Other Montegrappa products were watches, cufflinks, pockets of leather, fragrances and accessories. The Montegrappa company is owned by Aquila's family: Sylvester Stallone and the ex-F1 Ferrari driver Jean Alesi are also partners and members of the board for P.R. and communication.

Montegrappa makes Regular Edition; Limited Edition; and Special Edition Pens. Pens come in three forms; rollerball; ballpoint or fountain. In addition to these forms, Montegrappa makes pens out of various precious materials; silver and gold are the most commonly used material.

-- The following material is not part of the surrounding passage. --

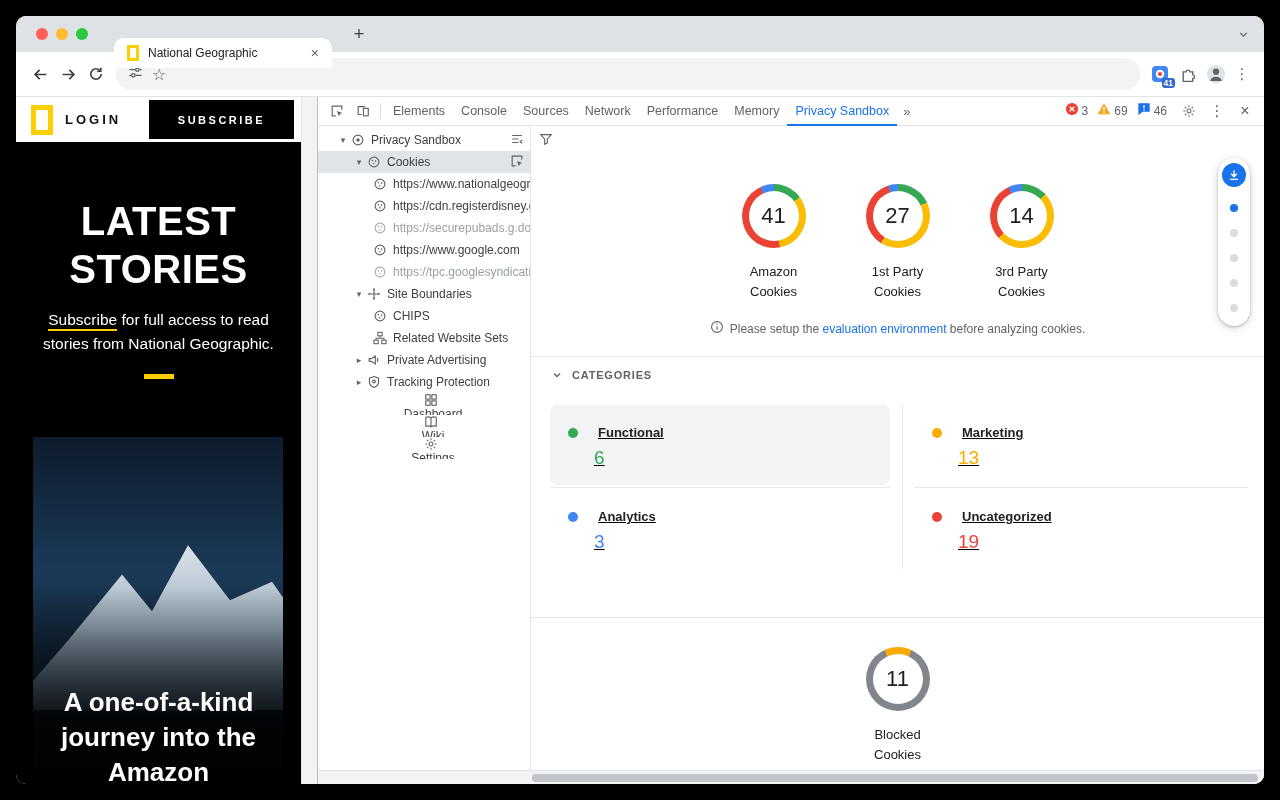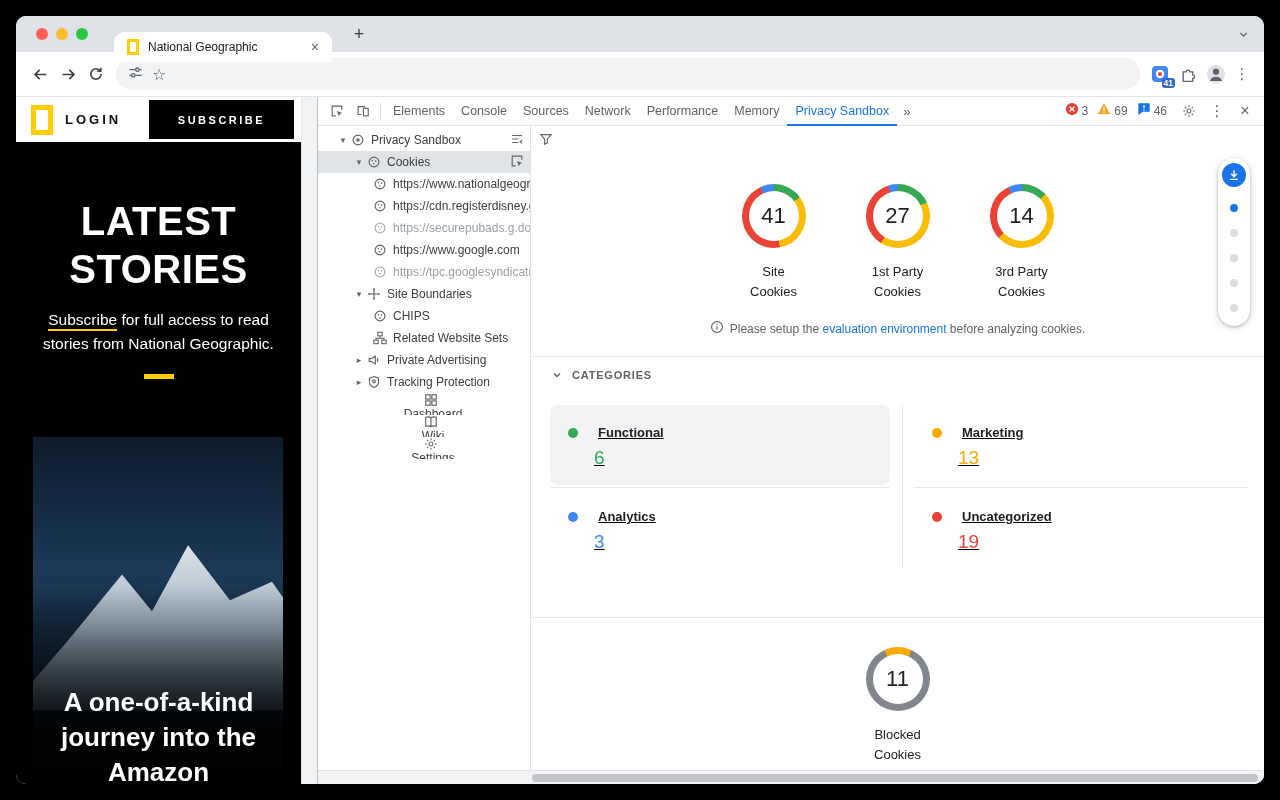"National Geographic" .tab { top: 16px -> 22px }
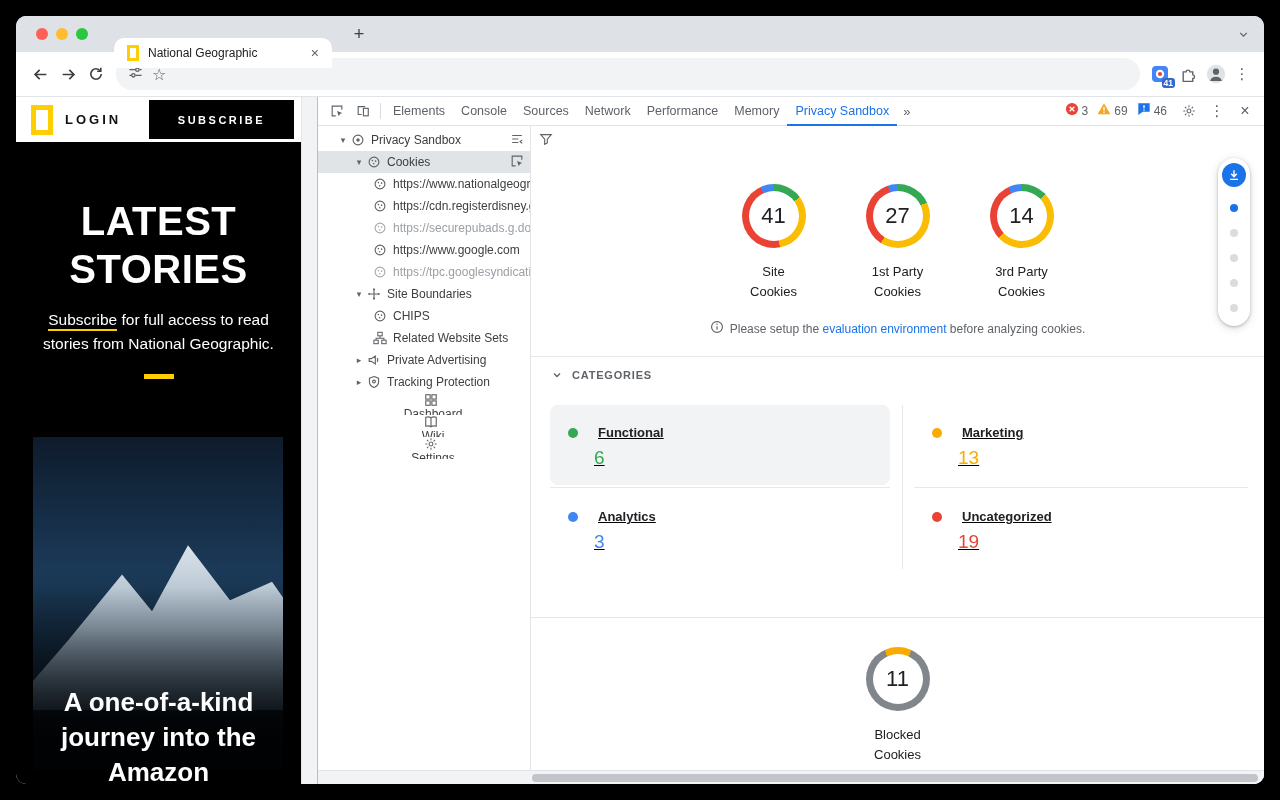"Site" div { text: Site -> Amazon }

Limited Edition Pens include: Alchemist; Aphrodite; Brain; Eternal Bird; 1995 Dragon; 2015 Dragon; Pele; Luxor; Classical Greece; Frank Sinatra; Amerigo Vespucci; Science and Nature; Tertio Millennio; Israel 50th; Romeo and Juliet; Lancaster and York; Vatican 2000; Il Millennio de Bassano; Batman; Tribute to Ayrton Senna; Mayan Calendar; My Guardian Angel; Harrods; Salvador Dalí; Bruce Lee; Pirates; Chaos; Gran Teatro Le Fenice; Barbiere Di Siviglia; Excellentia Lech Walesa; White Nights; 88th Anniversary; Kazan; Mysticum Count Cagliostra; Human Civilization; Cosmos Enigma; Invita a la Traviata; Citta D'arte Venezia; America's Cup; Quincy Jones; Alexander Hamilton; Special Reserve; Memory; 2000 Millennium; Muhammad Ali and Joe Fraser; La Serena; Sophia; United Arab Emirates; Paulo Coelho; Kahlil Gibran; Queen of Hearts; Animalia for Peace Parks; Animalia; and Euro 2002.

Montegrappa also made a series of Ferrari Pens; a series of Elvis Pens; a DC Comics series; and a golf edition.